¿Reducir la jornada laboral o regular la inmigración? Una reflexión desde el sentido común
En los últimos tiempos se ha reabierto el debate sobre la reducción de la jornada laboral a 37,5 horas semanales. Una medida que, si bien busca avanzar en la conciliación y la mejora del bienestar de los trabajadores, no parece ofrecer una solución estructural a medio y largo plazo frente a uno de los mayores retos de nuestra economía: la falta de mano de obra en sectores clave.

Desde mi humilde punto de vista, antes de modificar el número de horas que trabajamos, deberíamos mirar con seriedad a otro frente mucho más urgente: la regulación de la inmigración. Hoy en día, hay miles de personas ya presentes en nuestro país que, por su situación administrativa irregular, no pueden trabajar de forma legal.
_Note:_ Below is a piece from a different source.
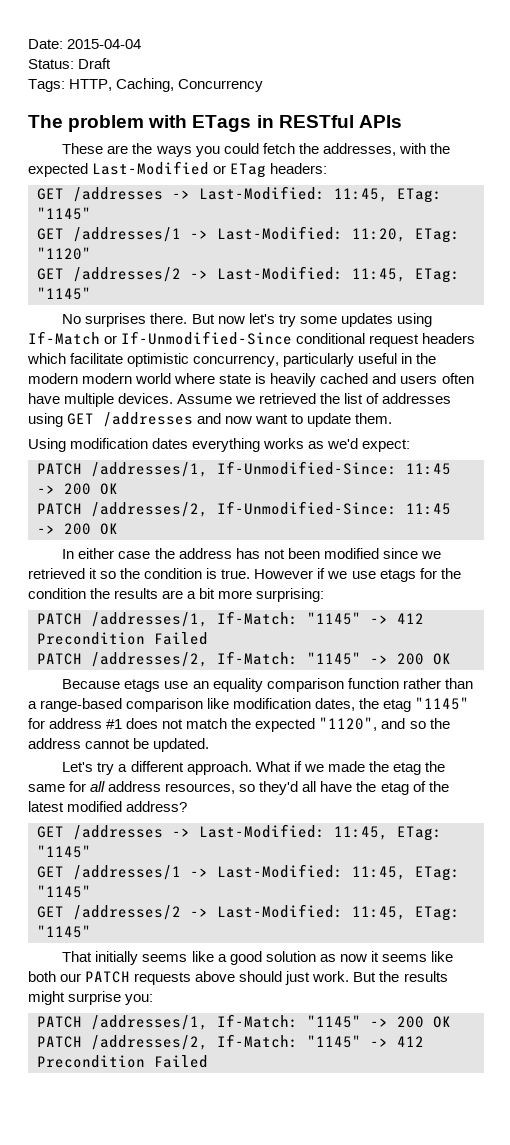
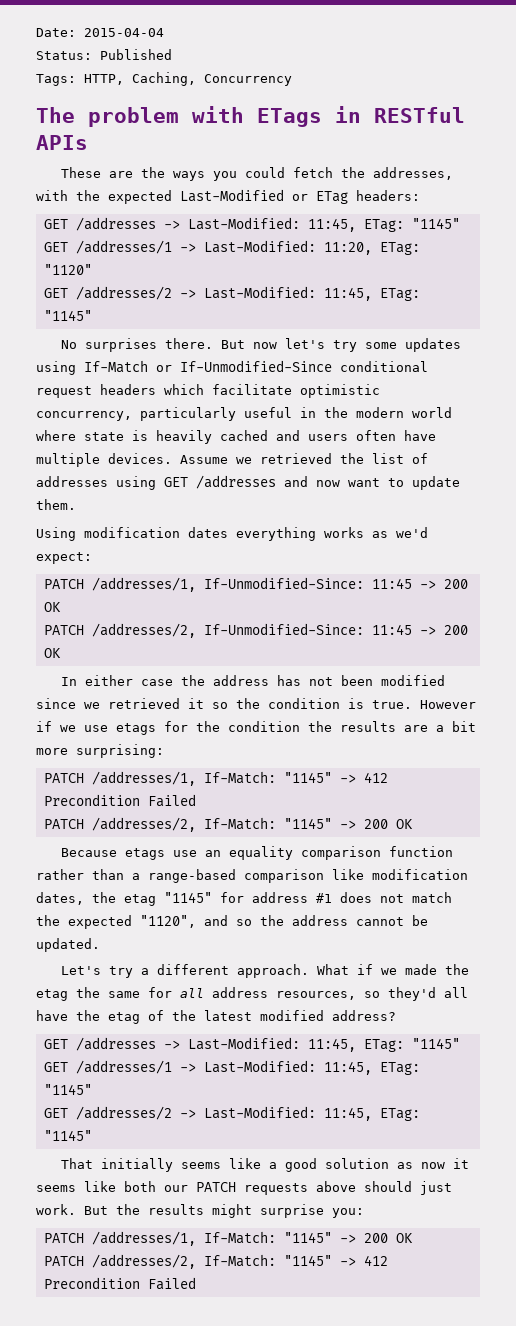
- Status: Draft
+ Status: Published
- But now let's try some updates using If-Match or If-Unmodified-Since conditional request headers which facilitate optimistic concurrency, particularly useful in the modern modern world where state is heavily cached and users often have multiple devices.
+ But now let's try some updates using If-Match or If-Unmodified-Since conditional request headers which facilitate optimistic concurrency, particularly useful in the modern world where state is heavily cached and users often have multiple devices.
Muchos de ellos tienen disposición, energía y ganas de integrarse en el mercado laboral, pero se ven forzados a sobrevivir con ayudas mínimas y sin poder aportar con normalidad a la economía y la sostenibilidad del sistema.
La realidad es que ya están aquí. Ignorarlos o dejarlos en los márgenes solo fomenta una economía sumergida, precariedad y exclusión. En lugar de eso, podríamos dar pasos hacia una regularización ordenada, permitiéndoles trabajar legalmente, cotizar y cubrir puestos que hoy siguen vacantes en sectores como la agricultura, la construcción, la hostelería o los cuidados.
No se trata de abrir fronteras sin control, sino de gestionar con inteligencia y humanidad una situación que ya está sobre la mesa. Regularizar a quienes ya conviven entre nosotros podría suponer no solo un impulso al mercado laboral, sino también una respuesta más coherente que simplemente repartir menos horas entre quienes ya están trabajando.
Es fácil tomar medidas simbólicas, pero más valiente y eficaz es mirar de frente a la realidad. En vez de crear nuevas rigideces laborales, preguntémonos si no sería mejor permitir que quienes quieren trabajar puedan hacerlo.